Technical specifications
- Chassis: Carbon fibre composite monocoque with Zylon legality side anti-intrusion panels
- Suspension (front): Aluminium uprights with carbon fibre composite wishbones, trackrod and pushrod. Inboard chassis mounted torsion springs, dampers and anti-roll bar assembly
- Suspension (rear): as front
- Engine: Mercedes-Benz FO 108X 2,400 cc (146.5 cu in) 90° V8, limited to 18,000 RPM naturally aspirated mid-mounted
- Transmission: McLaren Seven-speed semi-automatic gearbox with reverse gear Electronic shift system
- Weight: 620 kg (1,367 lb) (including driver)
- Fuel: Mobil
- Tyres: Bridgestone Potenza BBS Wheels (front and rear): 13"

Competition history
- Notable entrants: Force India F1 Team
- Notable drivers: 14. Adrian Sutil 15. Vitantonio Liuzzi
- Debut: 2010 Bahrain Grand Prix
- Last event: 2010 Abu Dhabi Grand Prix
| Races | Wins | Podiums | Poles | F/Laps |
| 19 | 0 | 0 | 0 | 0 |

= Force India VJM03 =

Formula One racing car

The Force India VJM03 was a Formula One motor racing car designed and built by the Force India team for the season. It was driven by Adrian Sutil and Vitantonio Liuzzi and was unveiled online, on 9 February 2010. The car made its track début the following day at the second group test at Circuito de Jerez. In Bahrain, Sutil finished first in FP1. Sutil and Liuzzi then qualified 10th and 12th respectively. Liuzzi finished ninth, scoring two points, while Sutil spun in an oil leak caused by Mark Webber in the Red Bull before finishing outside the points, in twelfth position.

==Overview==
The VJM03 built on the progress made with the 2009 car and was a contender for points straight out of the box. But the team lost several top members of staff in the first half of the season. Among them was a man who had been with them since their first year as Jordan in 1991 – Ian Phillips. That setback for the team’s commercial side was joined by a double blow to the technical department. First technical director as James Key left for Sauber, then four months later his successor Mark Smith was also gone, heading for Lotus.

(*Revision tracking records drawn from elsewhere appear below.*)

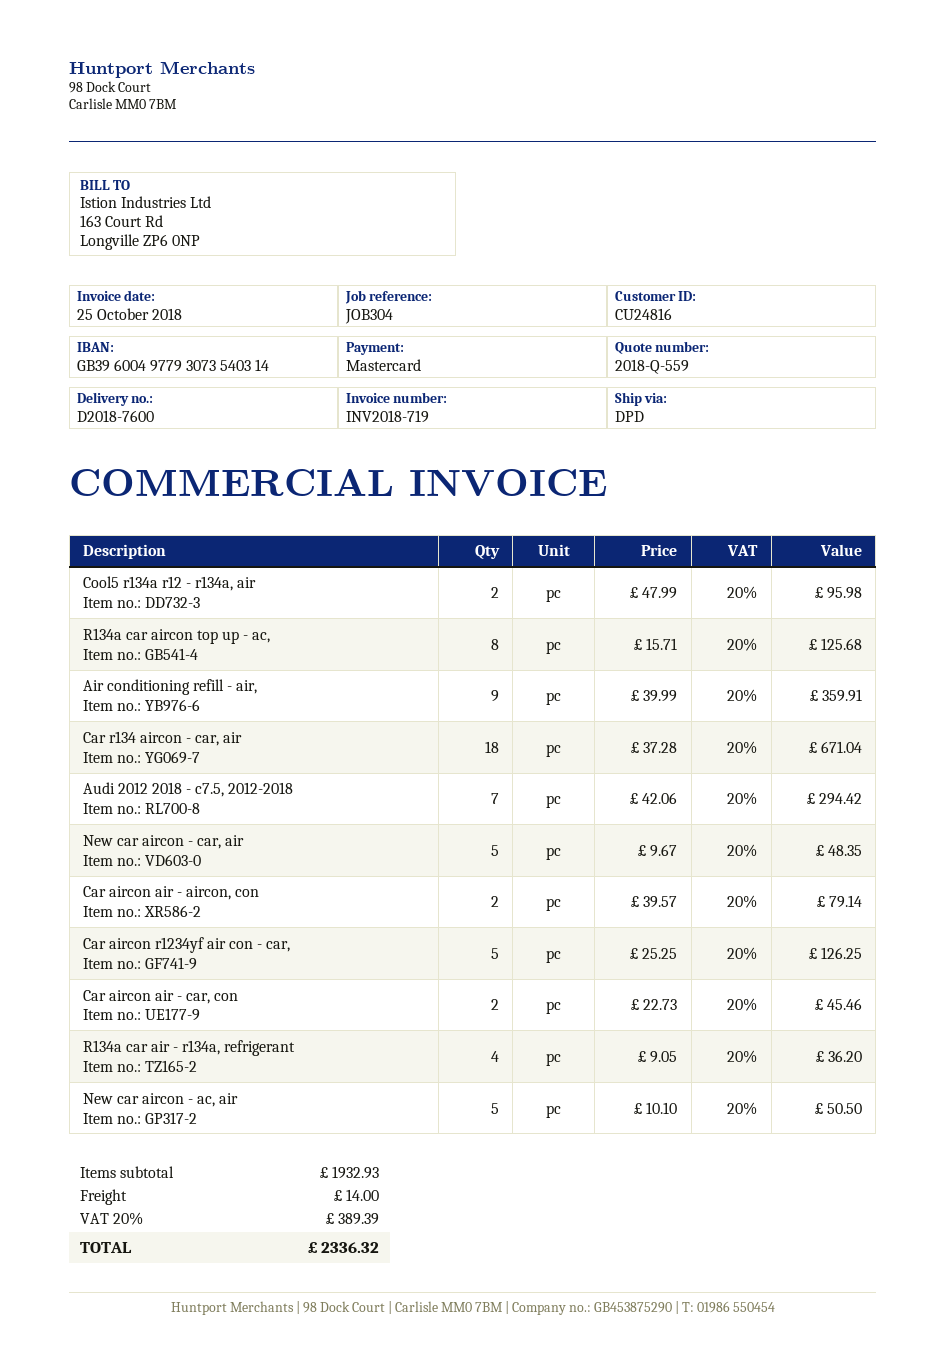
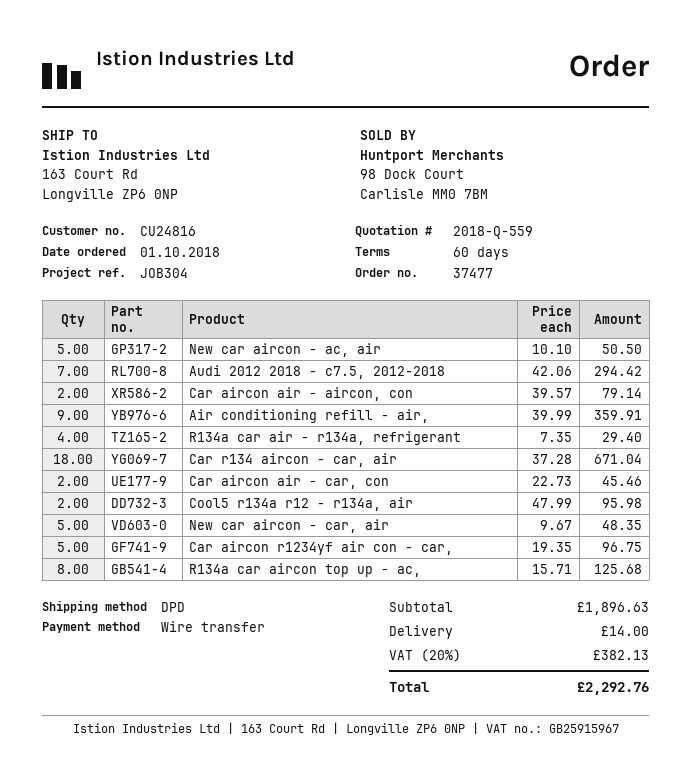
payment method: Mastercard -> bank transfer
Car aircon r1234yf air con - car,: 5 x 25.25 = 126.25 -> 5 x 19.35 = 96.75
R134a car air - r134a, refrigerant: 4 x 9.05 = 36.20 -> 4 x 7.35 = 29.40
subtotal: 1932.93 -> 1896.63
tax: 20% = 389.39 -> 20% = 382.13
total: 2336.32 -> 2292.76

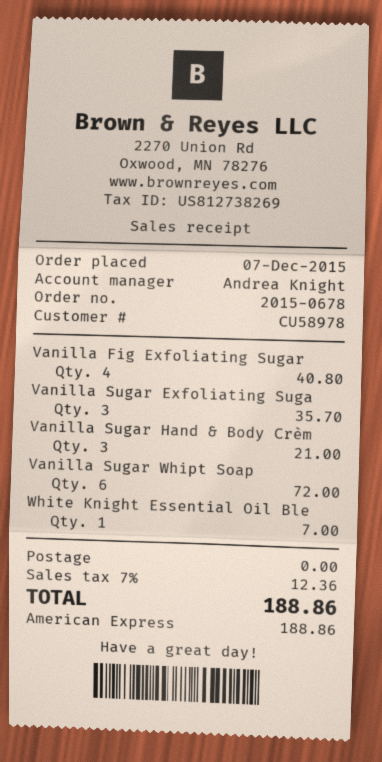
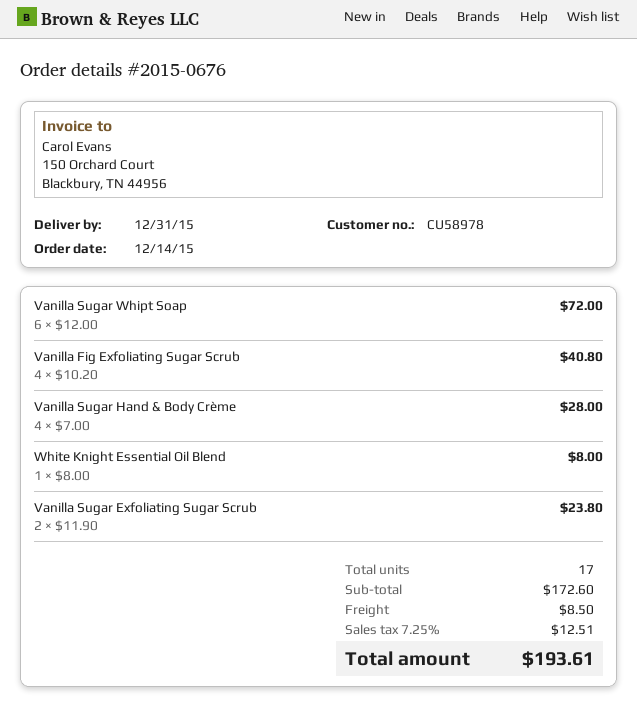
order number: 2015-0678 -> 2015-0676
order date: 2015-12-07 -> 2015-12-14
Vanilla Sugar Exfoliating Suga: 3 for 35.70 -> 2 for 23.80
Vanilla Sugar Hand & Body Crèm: 3 for 21.00 -> 4 for 28.00
White Knight Essential Oil Ble: 1 for 7.00 -> 1 for 8.00
shipping: 0.00 -> 8.50
tax: 7% = 12.36 -> 7.25% = 12.51
total: 188.86 -> 193.61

Losing two major technical figures seemed have an inevitable effect on car development. Although F-duct and exhaust-blown diffuser upgrades arrived for the VJM03 (at Turkey and Hungary respectively) the team weren’t always getting them to work consistently, and Liuzzi in particular struggled with the blown rear wing. As the season wore on Force India saw less of Renault and Mercedes and more of Sauber and Williams in the races.

The gap between Liuzzi and Adrian Sutil was large at times. Liuzzi was usually out-qualified by his team mate and the gap was often in the region of half to a full second. Liuzzi’s best qualifying performance, sixth at Canada, was spoiled after a collision with Felipe Massa at the first corner.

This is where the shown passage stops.